TASK OBJECTIVE | Show every line from the data below that includes "orange".

Web document revisions

····················

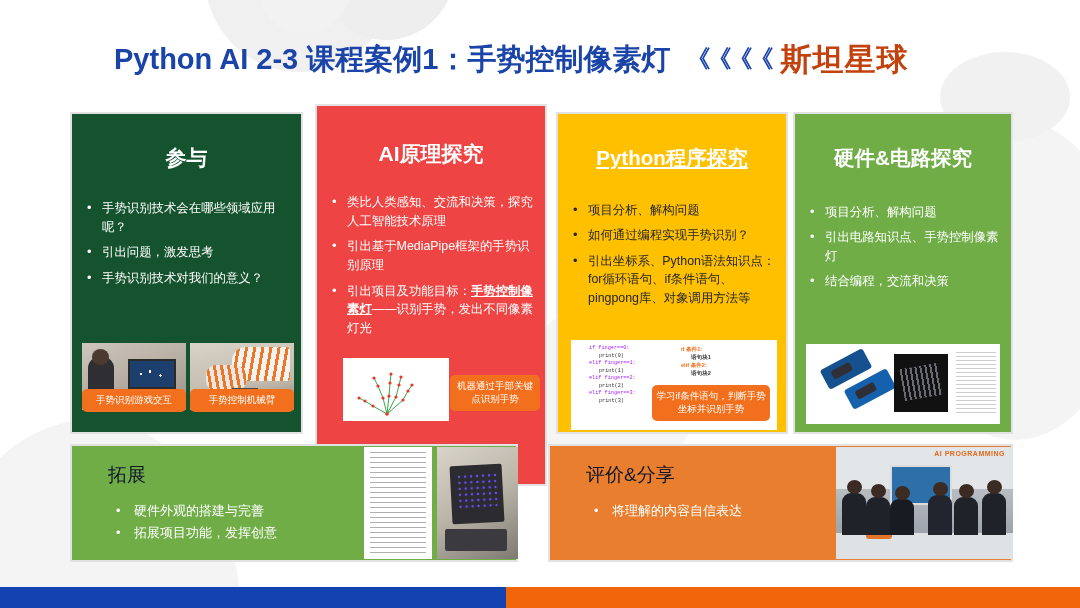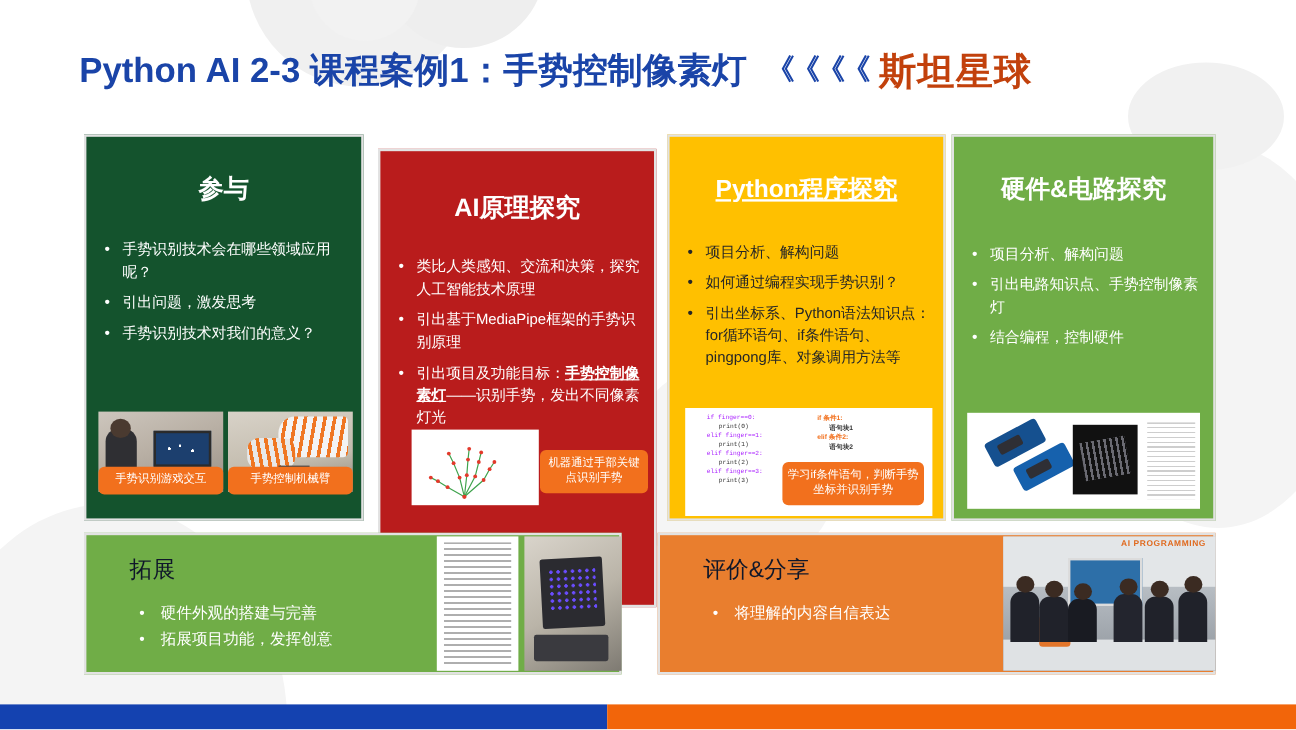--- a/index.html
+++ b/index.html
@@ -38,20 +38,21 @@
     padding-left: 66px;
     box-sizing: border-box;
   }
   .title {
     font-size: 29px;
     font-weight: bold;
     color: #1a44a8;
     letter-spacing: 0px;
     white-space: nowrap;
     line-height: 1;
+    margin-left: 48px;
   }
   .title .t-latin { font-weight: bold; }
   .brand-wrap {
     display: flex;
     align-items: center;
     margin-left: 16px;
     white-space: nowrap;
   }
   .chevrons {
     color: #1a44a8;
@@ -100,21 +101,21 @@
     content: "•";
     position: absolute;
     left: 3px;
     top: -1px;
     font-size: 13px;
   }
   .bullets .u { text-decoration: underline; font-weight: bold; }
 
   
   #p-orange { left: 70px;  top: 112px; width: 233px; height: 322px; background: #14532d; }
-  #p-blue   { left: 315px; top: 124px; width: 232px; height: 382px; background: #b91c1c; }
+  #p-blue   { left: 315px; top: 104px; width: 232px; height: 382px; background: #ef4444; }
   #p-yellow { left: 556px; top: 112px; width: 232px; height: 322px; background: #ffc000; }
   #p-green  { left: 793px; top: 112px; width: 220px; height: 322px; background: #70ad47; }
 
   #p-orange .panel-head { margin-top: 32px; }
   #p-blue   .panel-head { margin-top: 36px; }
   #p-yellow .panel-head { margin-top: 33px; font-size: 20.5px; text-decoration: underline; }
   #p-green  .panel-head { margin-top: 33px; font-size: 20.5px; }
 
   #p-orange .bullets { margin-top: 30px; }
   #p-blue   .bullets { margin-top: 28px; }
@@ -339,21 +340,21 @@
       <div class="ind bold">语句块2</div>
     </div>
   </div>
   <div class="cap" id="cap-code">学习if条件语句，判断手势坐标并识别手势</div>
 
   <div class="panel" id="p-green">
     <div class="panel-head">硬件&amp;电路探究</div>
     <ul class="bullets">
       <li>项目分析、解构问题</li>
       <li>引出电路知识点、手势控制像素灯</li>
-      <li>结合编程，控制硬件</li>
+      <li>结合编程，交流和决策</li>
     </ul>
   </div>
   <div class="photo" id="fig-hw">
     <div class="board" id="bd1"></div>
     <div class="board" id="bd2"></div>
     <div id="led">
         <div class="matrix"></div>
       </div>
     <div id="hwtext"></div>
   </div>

····················

THE ANSWER |
   #p-orange { left: 70px;  top: 112px; width: 233px; height: 322px; background: #14532d; }
   #p-orange .panel-head { margin-top: 32px; }
   #p-orange .bullets { margin-top: 30px; }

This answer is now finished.